Essai d’attraction des macrophages Transwell basé sur la fluorescence : une méthode in vitro pour étudier l’interaction tumeur-macrophage par chimiotaxie induite par des produits chimiques

En réponse à certains attractifs chimiques libérés par les tumeurs solides, les cellules immunitaires telles que les macrophages associés aux tumeurs ou les TAM s’infiltrent dans les tumeurs solides. Par la suite, ces TAM facilitent la progression tumorale.

Pour étudier les interactions entre les TAM et les cellules tumorales in vitro, il faut commencer par prendre une plaque multipuits avec un insert membraneux. Cette disposition sépare temporairement le puits en deux compartiments.

Ensuite, ajoutez une suspension de TAMs dans le compartiment supérieur du transwell.

Complétez le compartiment inférieur du transwell avec un milieu conditionné enrichi en attractifs chimiques sécrétés par les cellules tumorales.

Incuber l’assiette pendant le temps souhaité.

Pendant l’incubation, les modulateurs chimiques attirent les TAMs. Cela conduit au mouvement des TAM dans le compartiment inférieur via la membrane d’insertion poreuse par chimiotaxie induite par des produits chimiques.

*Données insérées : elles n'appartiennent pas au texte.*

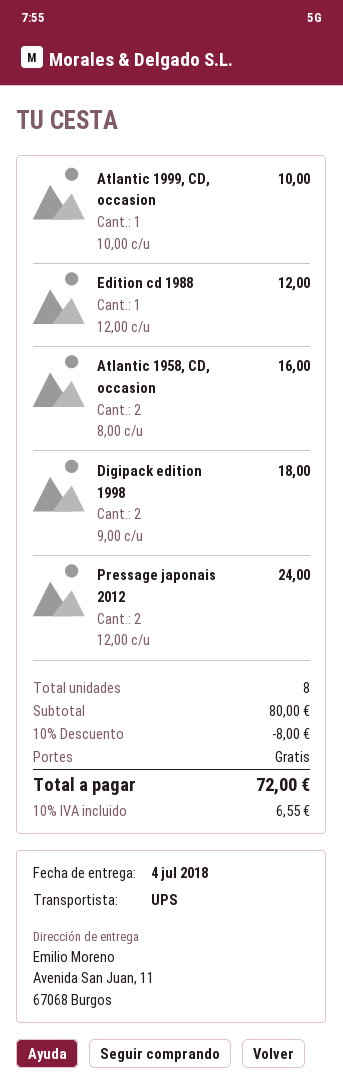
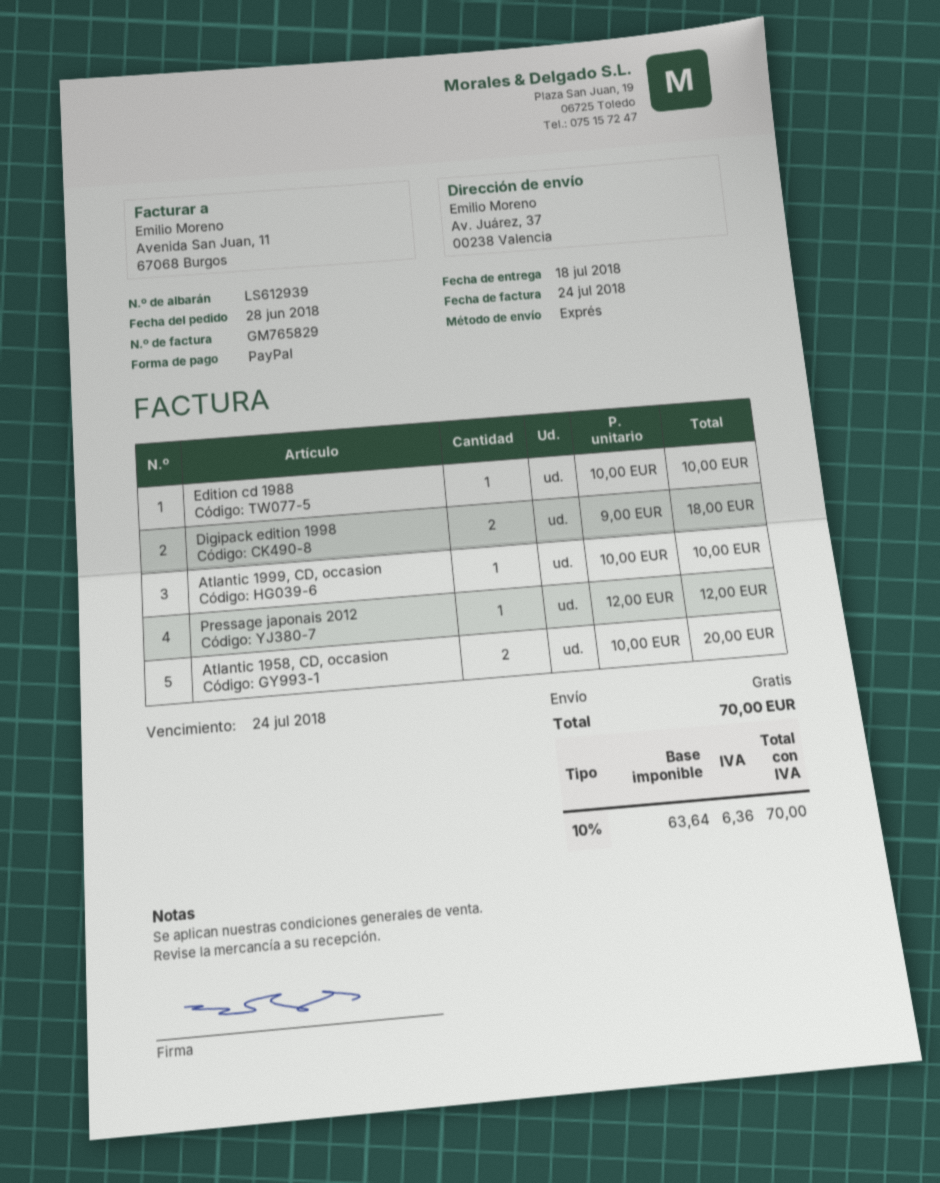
delivery date: 2018-07-04 -> 2018-07-18
shipping method: UPS -> express
ship to: Avenida San Juan, 11, 67068 Burgos -> Av. Juárez, 37, 00238 Valencia
Edition cd 1988: 1 x 12.00 = 12.00 -> 1 x 10.00 = 10.00
Atlantic 1958, CD, occasion: 2 x 8.00 = 16.00 -> 2 x 10.00 = 20.00
Pressage japonais 2012: 2 x 12.00 = 24.00 -> 1 x 12.00 = 12.00
discount: 10% = 8.00 -> none
tax: 10% = 6.55 -> 10% = 6.36
total: 72.00 -> 70.00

Maintenant, retirez l’insert du puits. Transférez le milieu conditionné contenant la population migratrice de TAM dans une plaque appropriée pour la mesure fluorescente.

Traitez les cellules avec un tampon de lyse contenant un colorant fluorescent. Ce tampon lyse les macrophages. Finalement, les molécules de colorant se lient aux acides nucléiques, produisant une fluorescence améliorée.

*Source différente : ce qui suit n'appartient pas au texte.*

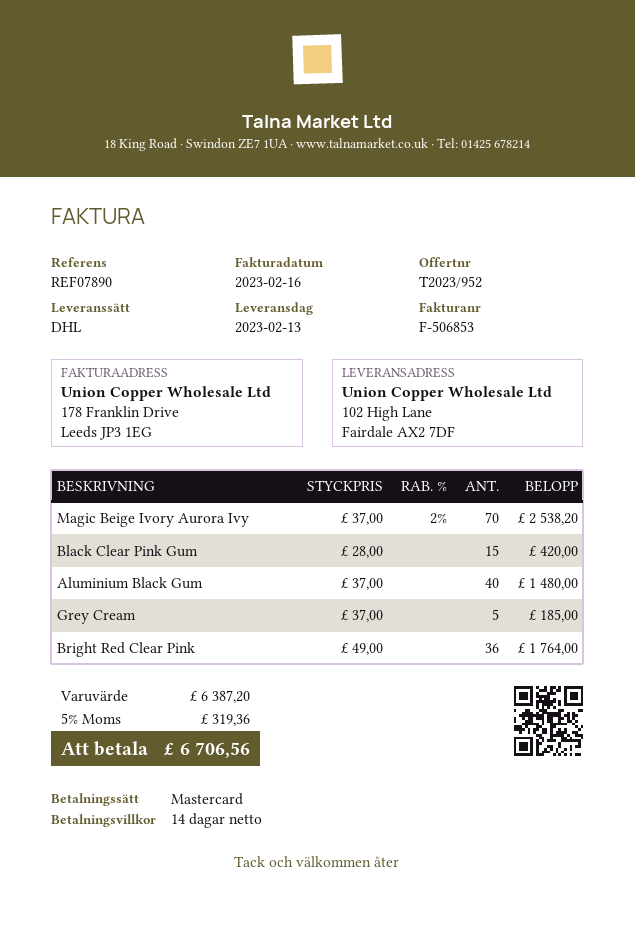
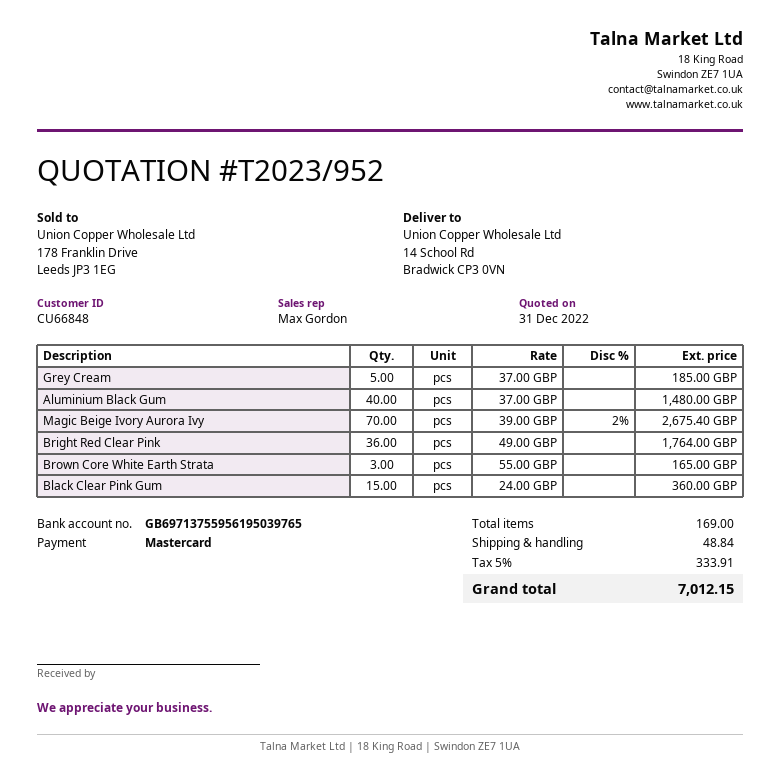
ship to: 102 High Lane, Fairdale AX2 7DF -> 14 School Rd, Bradwick CP3 0VN
Magic Beige Ivory Aurora Ivy: 70 x 37.00 - 2% = 2538.20 -> 70 x 39.00 - 2% = 2675.40
Black Clear Pink Gum: 15 x 28.00 = 420.00 -> 15 x 24.00 = 360.00
Brown Core White Earth Strata: none -> 3 x 55.00 = 165.00
shipping: none -> 48.84
tax: 5% = 319.36 -> 5% = 333.91
total: 6706.56 -> 7012.15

Enfin, scannez la plaque à l’aide d’un lecteur de plaque à fluorescence. Une fluorescence élevée indique la migration réussie des macrophages par chimiotaxie induite par des produits chimiques.

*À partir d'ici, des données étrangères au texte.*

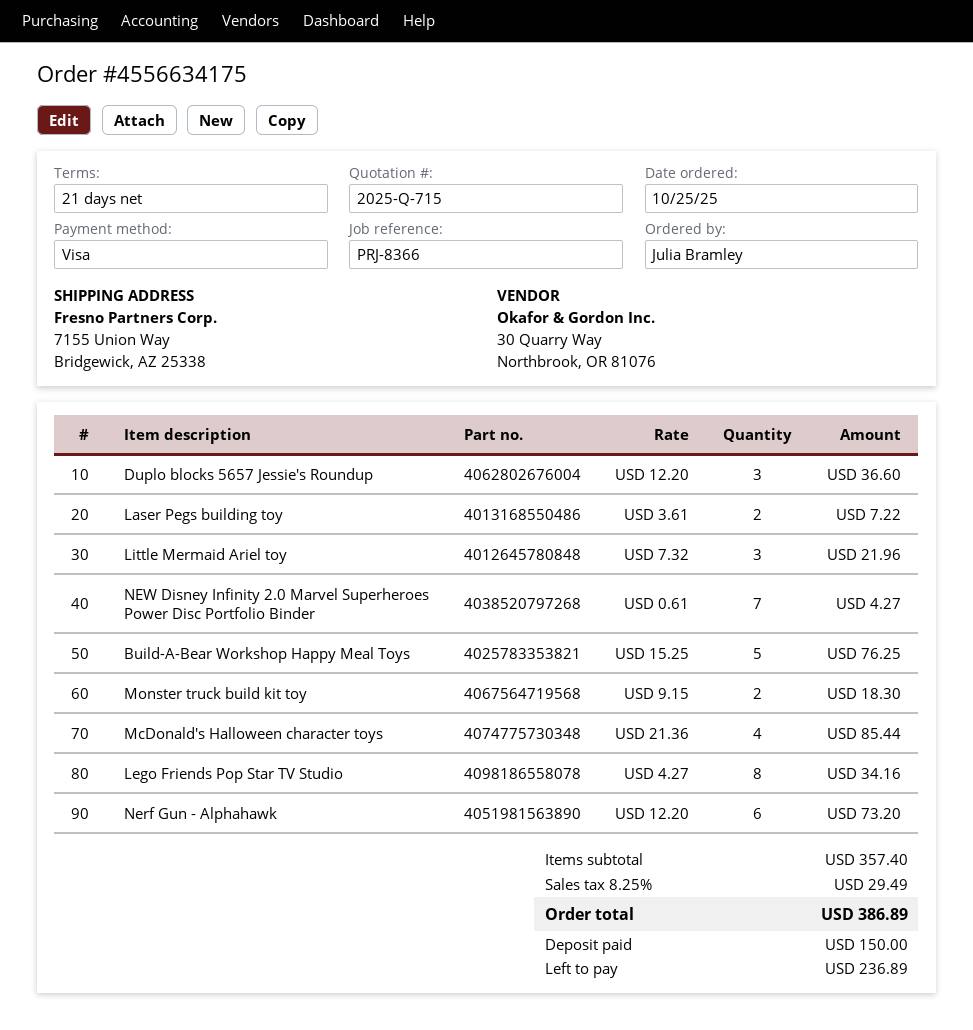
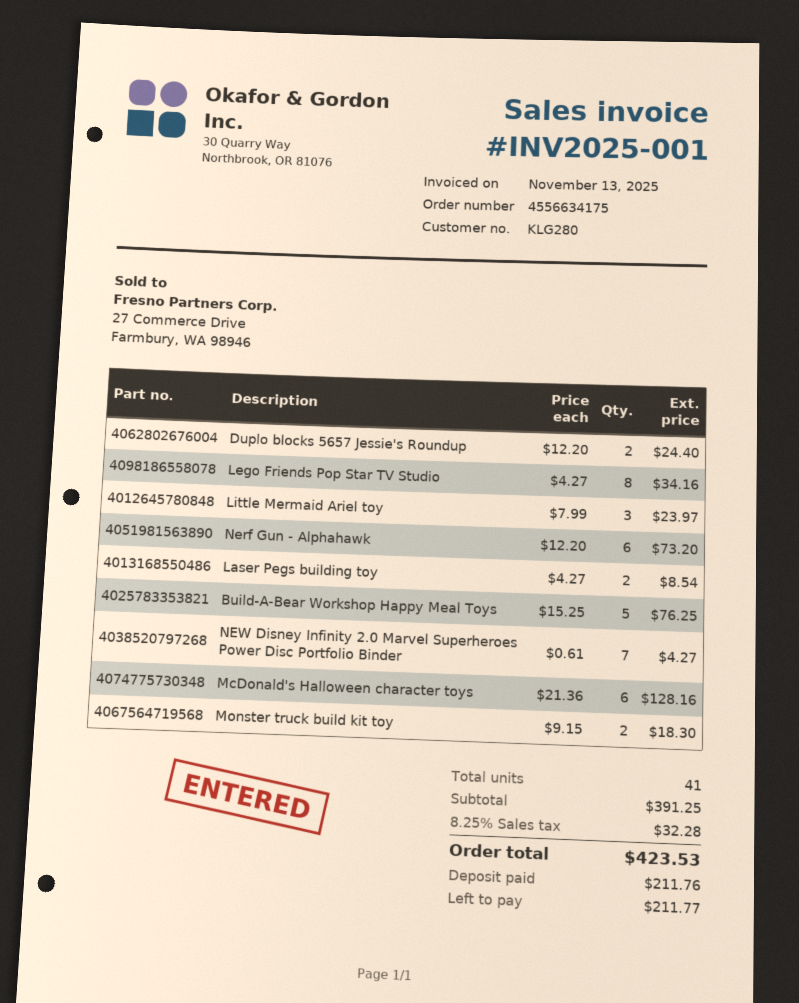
Duplo blocks 5657 Jessie's Roundup: 3 x 12.20 = 36.60 -> 2 x 12.20 = 24.40
Laser Pegs building toy: 2 x 3.61 = 7.22 -> 2 x 4.27 = 8.54
Little Mermaid Ariel toy: 3 x 7.32 = 21.96 -> 3 x 7.99 = 23.97
McDonald's Halloween character toys: 4 x 21.36 = 85.44 -> 6 x 21.36 = 128.16
subtotal: 357.40 -> 391.25
tax: 8.25% = 29.49 -> 8.25% = 32.28
total: 386.89 -> 423.53
deposit: 150.00 -> 211.76
balance: 236.89 -> 211.77

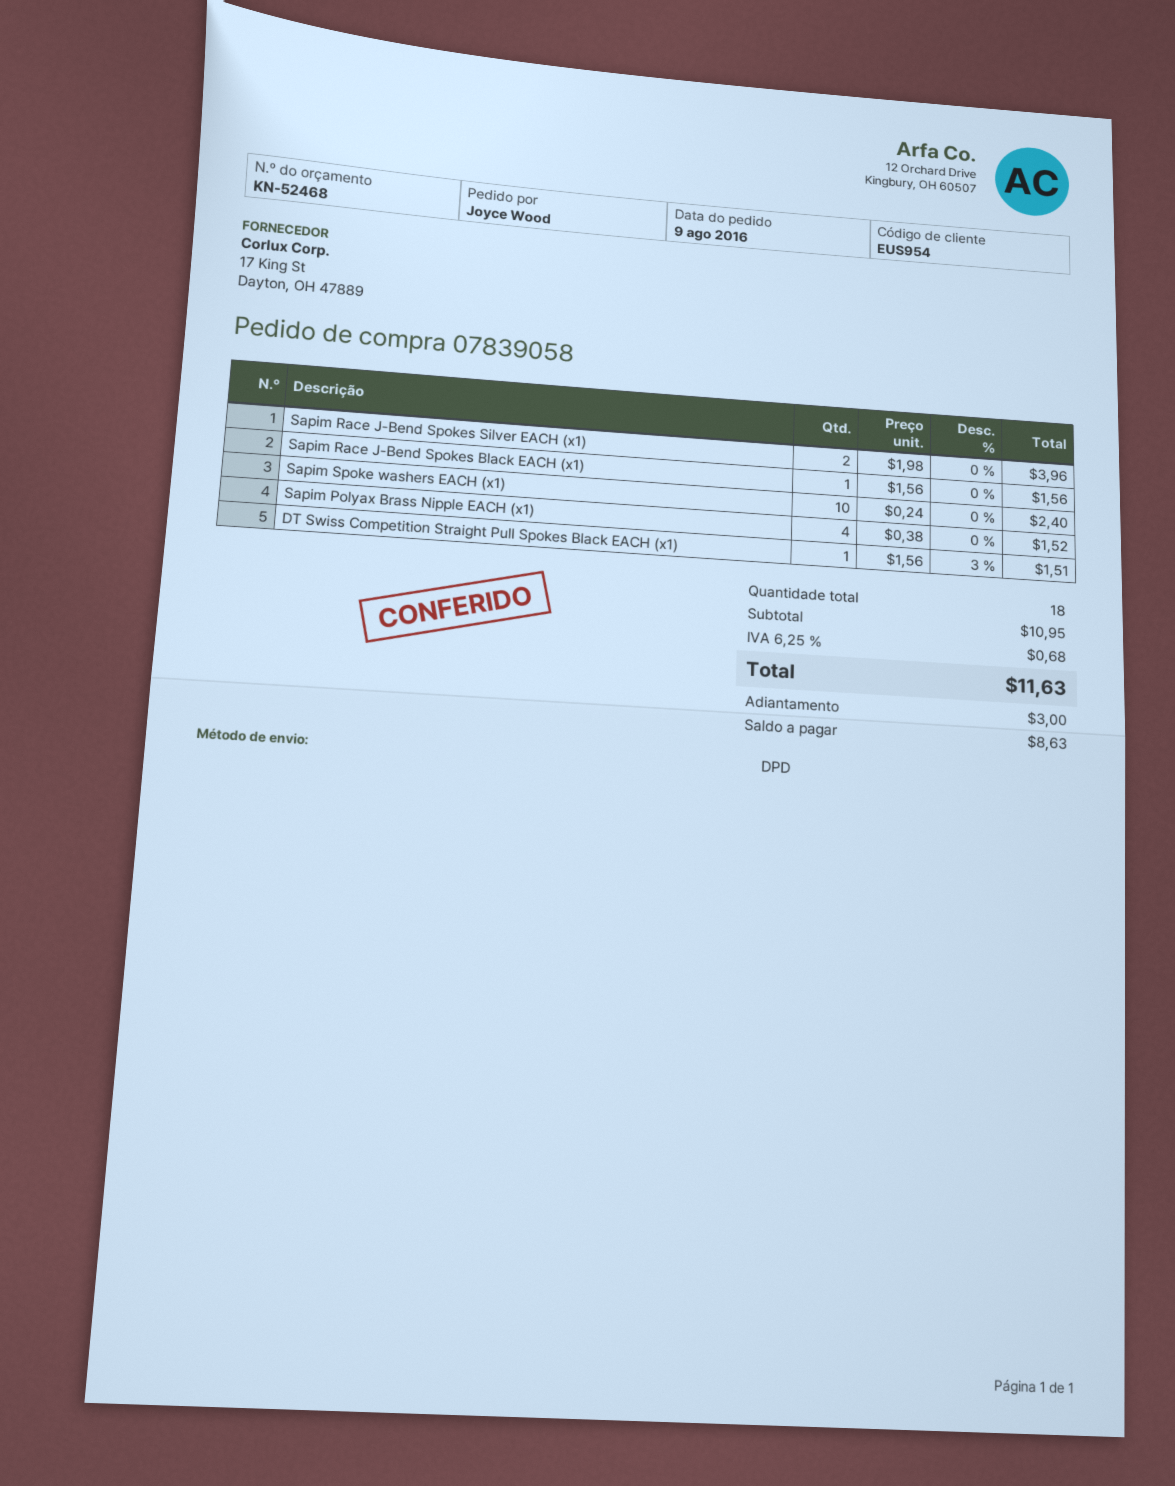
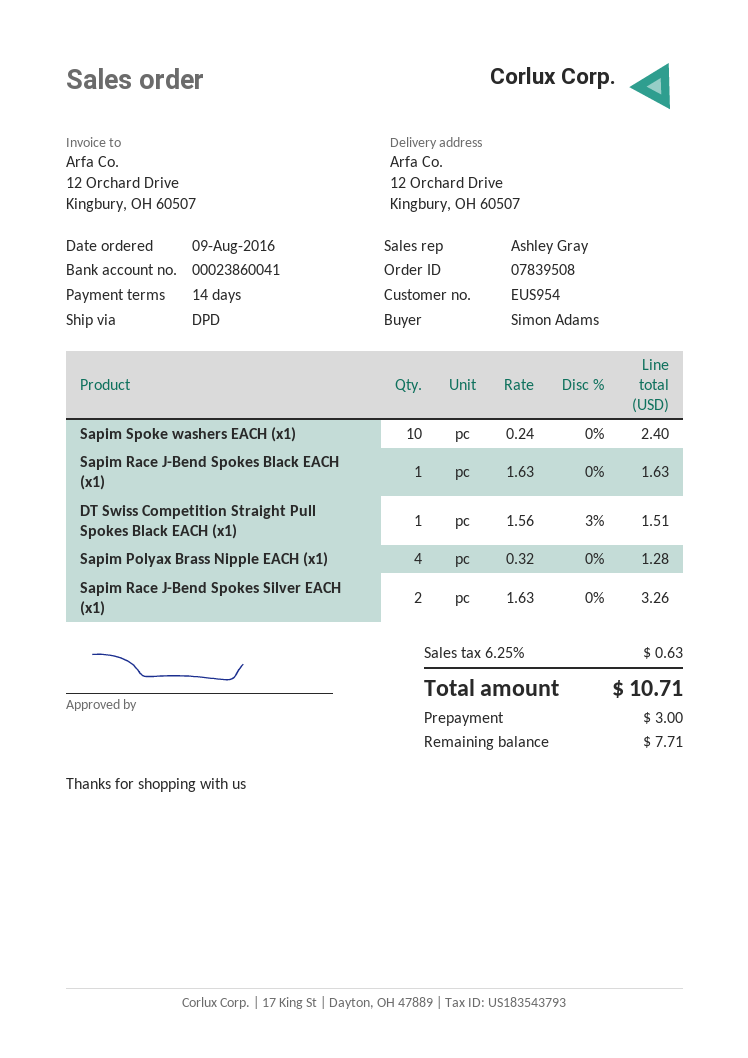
order number: 07839058 -> 07839508
ordered by: Joyce Wood -> Simon Adams
Sapim Race J-Bend Spokes Silver EACH (x1): 2 x 1.98 = 3.96 -> 2 x 1.63 = 3.26
Sapim Race J-Bend Spokes Black EACH (x1): 1 x 1.56 = 1.56 -> 1 x 1.63 = 1.63
Sapim Polyax Brass Nipple EACH (x1): 4 x 0.38 = 1.52 -> 4 x 0.32 = 1.28
tax: 6.25% = 0.68 -> 6.25% = 0.63
total: 11.63 -> 10.71
balance: 8.63 -> 7.71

Tout d’abord, amenez les matériaux nécessaires à température ambiante. Ajoutez 250 microlitres des cellules MV-4-11 préparées dans chaque insert. Ensuite, ajoutez 400 microlitres du milieu conditionné/fluide uniquement dans les chambres inférieures de la plaque à 24 puits, en veillant à ajouter les échantillons en trois exemplaires.

Incuber à 37 degrés Celsius avec 5 % de dioxyde de carbone pendant 4 heures. Ensuite, tapotez doucement l’insert sur la paroi intérieure du même puits et jetez l’insert. Pipetez doucement les cellules dans les puits de haut en bas trois fois pour mélanger.

Transférez 225 microlitres de cette suspension cellulaire dans les puits d’une plaque à paroi noire de 96 puits adaptée à la mesure fluorescente. Après cela, diluez le colorant CyQuant avec un tampon de lyse 4x dans un rapport de 1:75. Vortex brièvement et faites tourner la solution.

Transférez 75 microlitres de cette solution dans chaque puits de la plaque de 96 puits et incubez à température ambiante pendant 15 minutes. À l’aide d’un lecteur de plaques de fluorescence, lire la fluorescence et analyser les données comme indiqué dans le protocole texte.